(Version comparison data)
·····

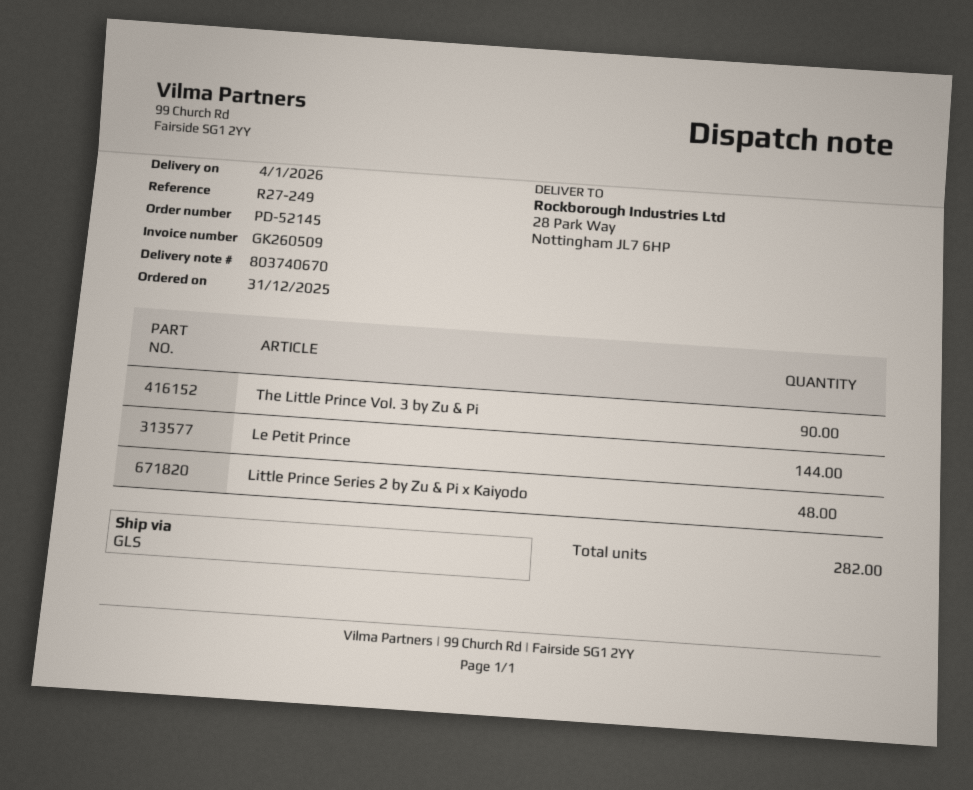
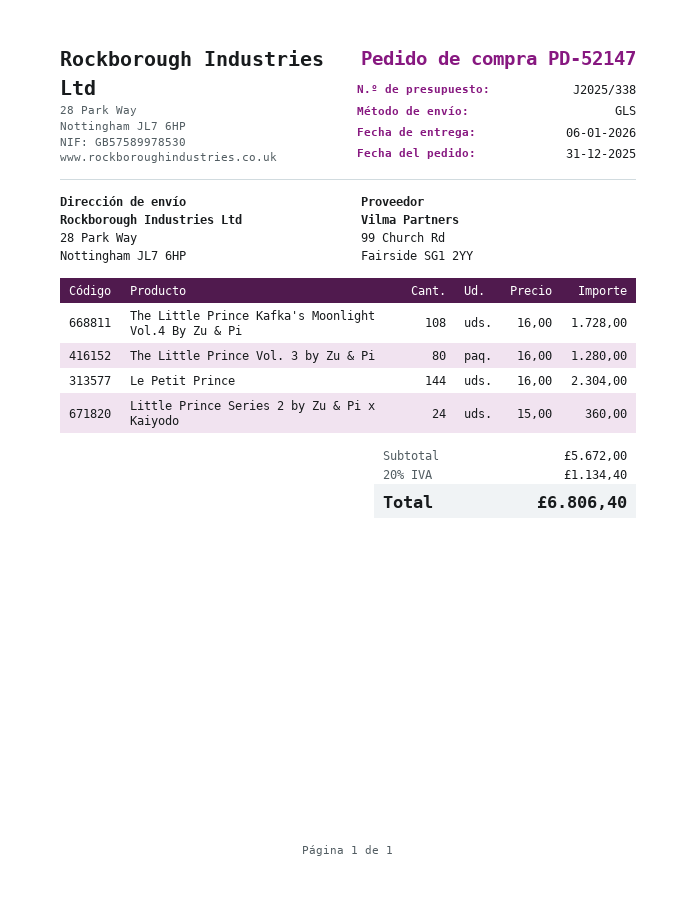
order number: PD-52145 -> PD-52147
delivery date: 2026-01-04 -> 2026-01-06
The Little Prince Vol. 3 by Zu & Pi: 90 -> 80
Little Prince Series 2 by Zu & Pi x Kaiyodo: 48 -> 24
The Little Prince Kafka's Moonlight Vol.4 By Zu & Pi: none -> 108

·····

EXERCISE:
All records above are to be repeated exactly, with the images left out.

TASK RESPONSE:
order number: PD-52145 -> PD-52147
delivery date: 2026-01-04 -> 2026-01-06
The Little Prince Vol. 3 by Zu & Pi: 90 -> 80
Little Prince Series 2 by Zu & Pi x Kaiyodo: 48 -> 24
The Little Prince Kafka's Moonlight Vol.4 By Zu & Pi: none -> 108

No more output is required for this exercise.